Eschewing the cinematic language tricks that defined the work of Godard, Truffaut and Eustache, Rohmer's tale even dispenses with the lovelorn cad of a male character, opting instead for Jean-Louis Trintignant's devout Catholic thinker who gets a beautiful woman (the titular Maud, played by Francoise Fabian) throwing herself at him, and all he can do is lament about the deeper things in his life. The conversation that Jean-Louis and Maud have in her apartment- after she ushers out her lover and Jean-Louis' friend who brought him to her apartment in the first place- is the throbbing heart of the film. Running in real time for approximately 25 minutes, their conversation is playful, intellectual, flirtatious... and one that does end with both of them in bed together. It's a one-night stand, but Rohmer doesn't make it feel cheap or dirty. Or, in the case of the French New Wave habits, something of a prerequisite conquest that encompasses most of the basest male elements.
Entering Jean-Louis' life around the same time is Francoise, a young blonde he spies in church one night and then continually runs into around town as she zips to and fro on her bicycle. After leaving Maud's, he begins a relationship with her that will transform into a stunning years later coda that trembles with anticipation and peaceful resolve as the three meet on French beach. Each one has gone their disparate ways in life, and Rohmer handles the run-in with complete care.

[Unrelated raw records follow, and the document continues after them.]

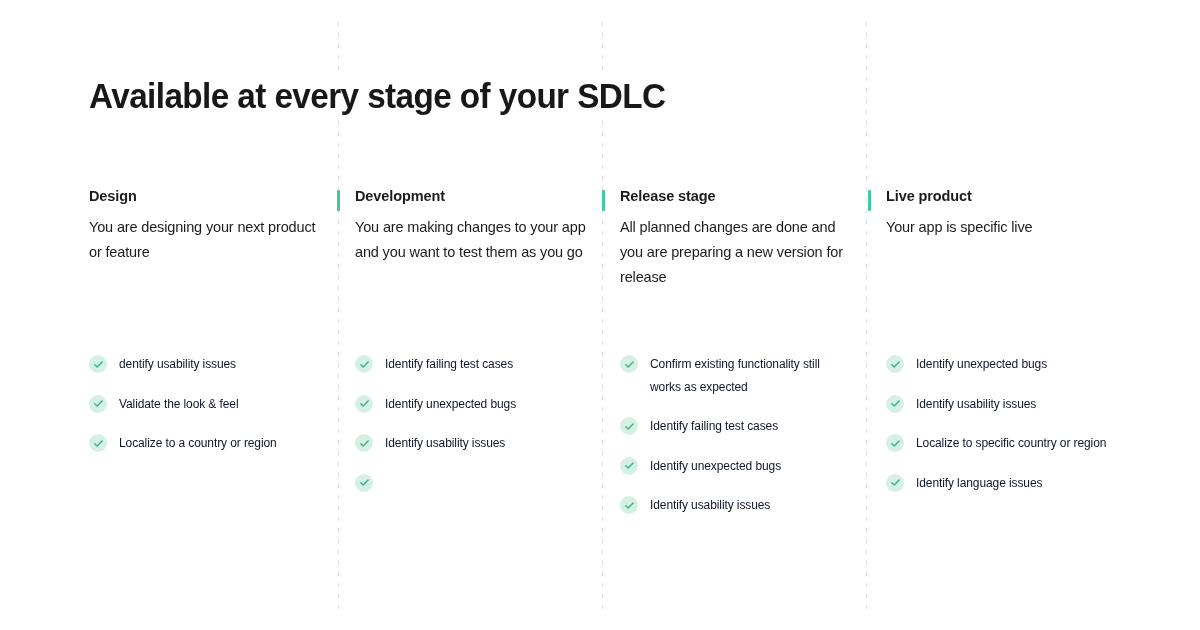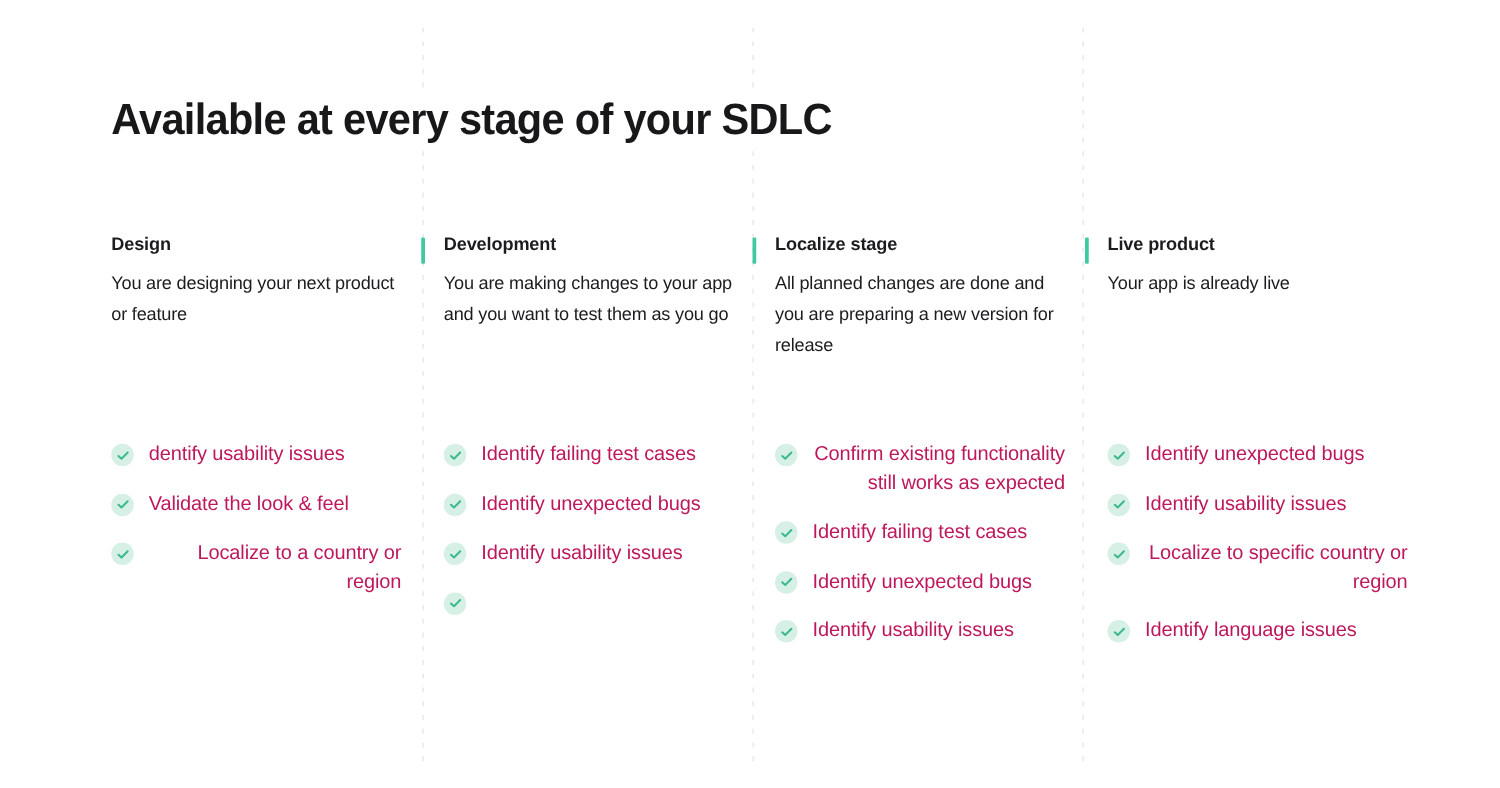--- a/index.html
+++ b/index.html
@@ -232,7 +232,7 @@
       </div>
       <div class="col c2">
         <span class="accent-bar"></span>
-        <div class="col-head">Localize stage</div>
+        <div class="col-head">Release stage</div>
         <div class="col-desc">All planned changes are done and you are preparing a new version for release</div>
         <ul class="col-list">
           <li class="list-item">

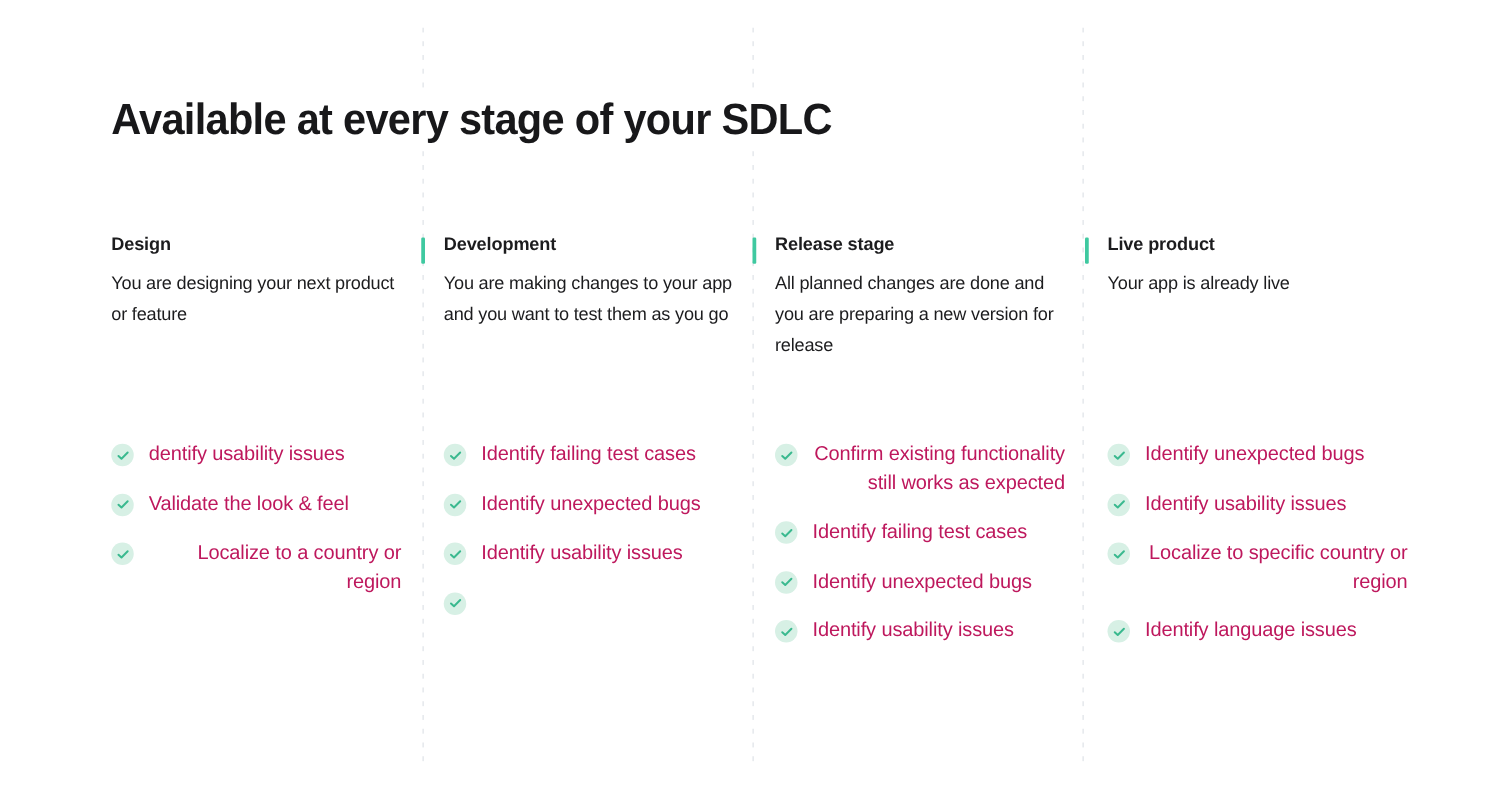--- a/index.html
+++ b/index.html
@@ -272,7 +272,7 @@
       <div class="col c3">
         <span class="accent-bar"></span>
         <div class="col-head">Live product</div>
-        <div class="col-desc">Your app is already live</div>
+        <div class="col-desc">Your app is specific live</div>
         <ul class="col-list">
           <li class="list-item">
             <span class="check-icon">

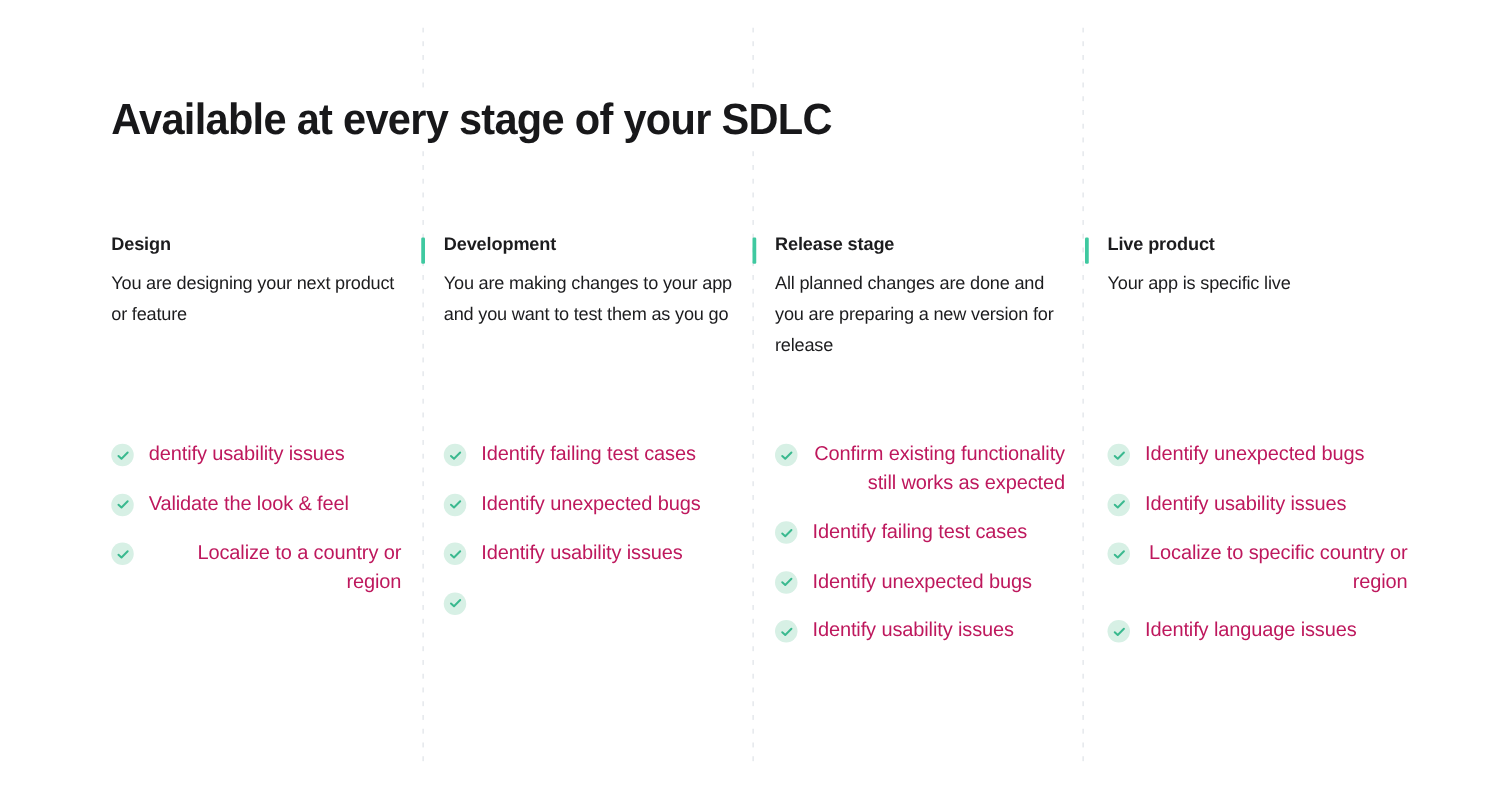--- a/index.html
+++ b/index.html
@@ -143,11 +143,10 @@
   }
 
   .item-label {
-    font-size: 16px;
+    font-size: 12px;
     line-height: 22.5px;
-    color: #be185d;
+    color: #0f172a;
     letter-spacing: -0.1px;
-    text-align: right;
   }
 </style>
 </head>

"My Night At Maud's" is aptly titled because, like so many moments in life, the short time Maud and Jean-Louis spent together seemed to define them for the rest of their lives, like an intersection that yields both ways and allows the driver to swerve whichever direction they want. And of his Six Moral tales, the film is tender not only for the attention to body language, but the refusal to treat his men and woman as anything other than on-screen playthings.